** SUPPLIED RECORDS **
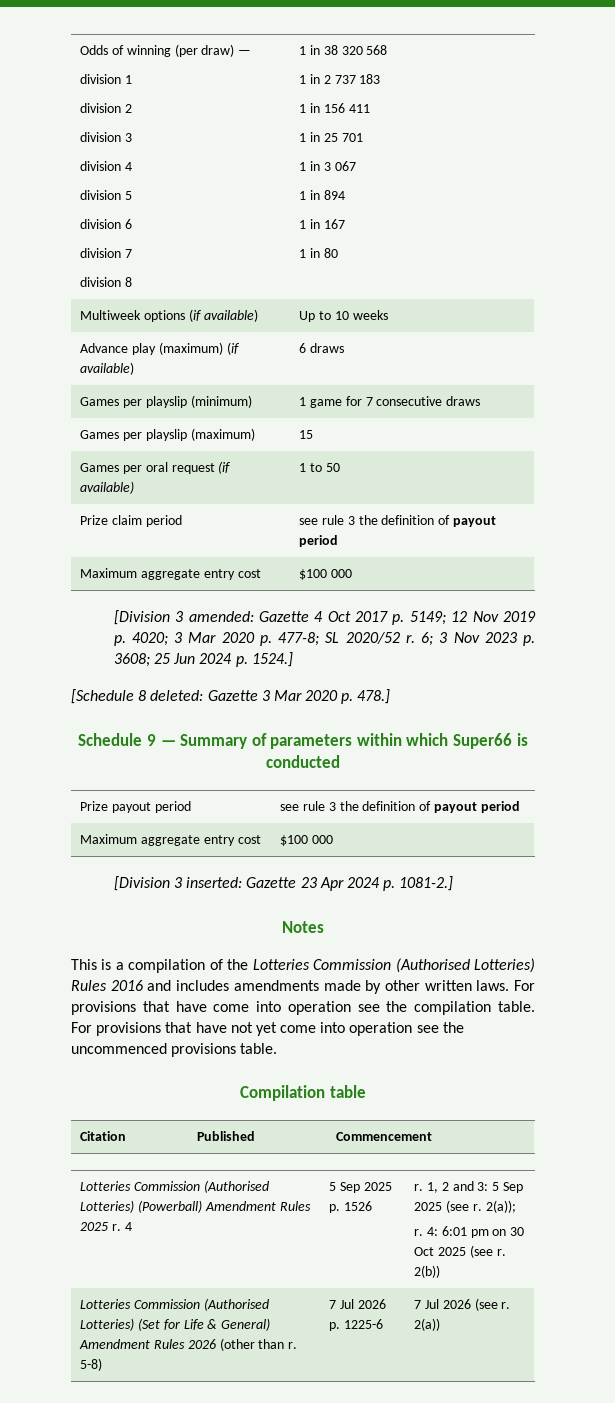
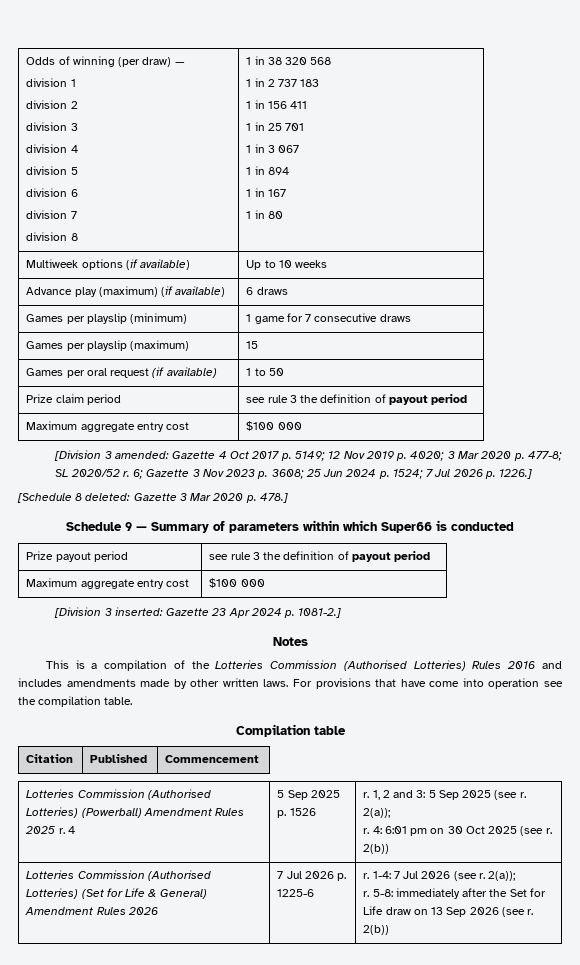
- 6; 3 Nov 2023 p. 3608; 25 Jun 2024 p. 1524.]
+ 6; Gazette 3 Nov 2023 p. 3608; 25 Jun 2024 p. 1524; 7 Jul 2026 p. 1226.]
- For provisions that have not yet come into operation see the uncommenced provisions table.
- Lotteries Commission (Authorised Lotteries) (Set for Life & General) Amendment Rules 2026 (other than r. 5-8)
+ Lotteries Commission (Authorised Lotteries) (Set for Life & General) Amendment Rules 2026
- 7 Jul 2026 (see r. 2(a))
+ r. 1-4: 7 Jul 2026 (see r. 2(a));
+ r. 5-8: immediately after the Set for Life draw on 13 Sep 2026 (see r. 2(b))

** DESCRIPTION OF THE TASK **
The line above containing "- For provisions", the line containing "- Lotteries Commission", and every line between them are to be transcribed exactly; no other line is wanted.

** SOLUTION **
- For provisions that have not yet come into operation see the uncommenced provisions table.
- Lotteries Commission (Authorised Lotteries) (Set for Life & General) Amendment Rules 2026 (other than r. 5-8)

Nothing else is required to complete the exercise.